TO DO:
Retype the following records exactly and exclude the pictures.

DATA EXTRACTS Block Start

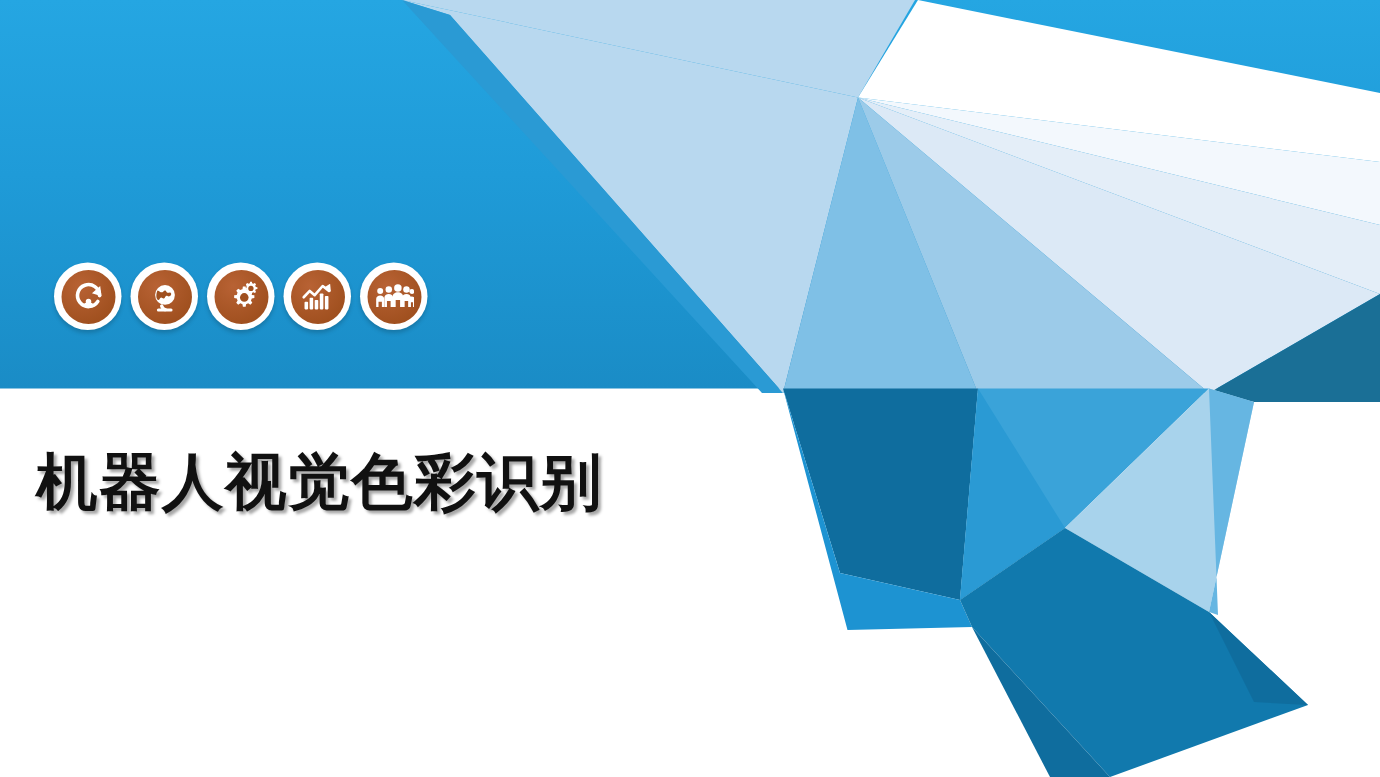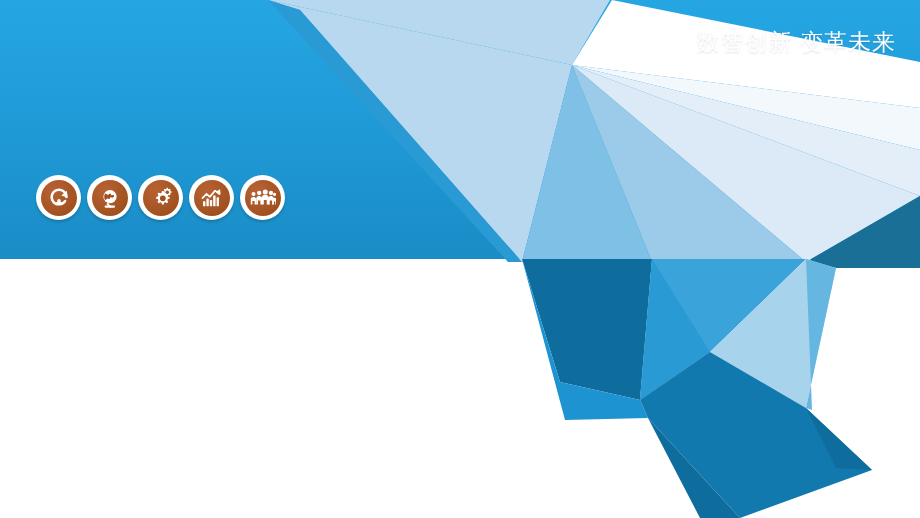--- a/index.html
+++ b/index.html
@@ -122,21 +122,20 @@
     <polygon points="522,259 560,382 640,400 648,418 565,420" fill="#1d93d2"></polygon>
     <polygon points="652,259 806,259 710,352 640,400" fill="#3aa3d9"></polygon>
     <polygon points="652,259 640,400 710,352" fill="#2a9ad4"></polygon>
     <polygon points="806,259 836,268 806,408 710,352" fill="#a8d3ec"></polygon>
     <polygon points="806,259 836,268 806,408 812,410" fill="#66b6e2"></polygon>
     <polygon points="640,400 710,352 806,408 872,470 740,518 648,418" fill="#1179ad"></polygon>
     <polygon points="806,408 872,470 836,468" fill="#0f6d9e"></polygon>
     <polygon points="648,418 740,518 700,518" fill="#0f6d9e"></polygon>
   </svg>
 
-  <div class="tagline">数智创新  变革未来</div>
 
   <div class="icon-row">
 
     <div class="icon-badge">
       <div class="disc">
         <svg width="22" height="22" viewBox="0 0 24 24" fill="none">
           <path d="M20 11a8 8 0 1 0-1.2 4.2" stroke="#fff" stroke-width="2.6" stroke-linecap="round" fill="none"></path>
           <polygon points="20.5,4 21.5,11.5 14.5,9.2" fill="#fff"></polygon>
           <circle cx="12" cy="15.2" r="2" fill="#fff"></circle>
           <path d="M7.8 19.2c0-2.3 1.9-3.4 4.2-3.4s4.2 1.1 4.2 3.4z" fill="#fff"></path>
@@ -200,14 +199,15 @@
             <path d="M20.8 18.6v-7c0-1.8 1.5-2.9 3.4-2.9s3.4 1.1 3.4 2.9v7h-2v-4.6h-2.8v4.6z"></path>
             <circle cx="28.3" cy="6.8" r="1.9"></circle>
             <path d="M25.8 18.6v-5.6c0-1.4 1.1-2.3 2.5-2.3s2.5.9 2.5 2.3v5.6h-1.6v-3.6h-1.9v3.6z"></path>
           </g>
         </svg>
       </div>
     </div>
 
   </div>
 
+  <div class="title">机器人视觉色彩识别</div>
 
 </div>
 
 </body></html>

DATA EXTRACTS Block End

EXERCISE OUTPUT:
--- a/index.html
+++ b/index.html
@@ -122,21 +122,20 @@
     <polygon points="522,259 560,382 640,400 648,418 565,420" fill="#1d93d2"></polygon>
     <polygon points="652,259 806,259 710,352 640,400" fill="#3aa3d9"></polygon>
     <polygon points="652,259 640,400 710,352" fill="#2a9ad4"></polygon>
     <polygon points="806,259 836,268 806,408 710,352" fill="#a8d3ec"></polygon>
     <polygon points="806,259 836,268 806,408 812,410" fill="#66b6e2"></polygon>
     <polygon points="640,400 710,352 806,408 872,470 740,518 648,418" fill="#1179ad"></polygon>
     <polygon points="806,408 872,470 836,468" fill="#0f6d9e"></polygon>
     <polygon points="648,418 740,518 700,518" fill="#0f6d9e"></polygon>
   </svg>
 
-  <div class="tagline">数智创新  变革未来</div>
 
   <div class="icon-row">
 
     <div class="icon-badge">
       <div class="disc">
         <svg width="22" height="22" viewBox="0 0 24 24" fill="none">
           <path d="M20 11a8 8 0 1 0-1.2 4.2" stroke="#fff" stroke-width="2.6" stroke-linecap="round" fill="none"></path>
           <polygon points="20.5,4 21.5,11.5 14.5,9.2" fill="#fff"></polygon>
           <circle cx="12" cy="15.2" r="2" fill="#fff"></circle>
           <path d="M7.8 19.2c0-2.3 1.9-3.4 4.2-3.4s4.2 1.1 4.2 3.4z" fill="#fff"></path>
@@ -200,14 +199,15 @@
             <path d="M20.8 18.6v-7c0-1.8 1.5-2.9 3.4-2.9s3.4 1.1 3.4 2.9v7h-2v-4.6h-2.8v4.6z"></path>
             <circle cx="28.3" cy="6.8" r="1.9"></circle>
             <path d="M25.8 18.6v-5.6c0-1.4 1.1-2.3 2.5-2.3s2.5.9 2.5 2.3v5.6h-1.6v-3.6h-1.9v3.6z"></path>
           </g>
         </svg>
       </div>
     </div>
 
   </div>
 
+  <div class="title">机器人视觉色彩识别</div>
 
 </div>
 
 </body></html>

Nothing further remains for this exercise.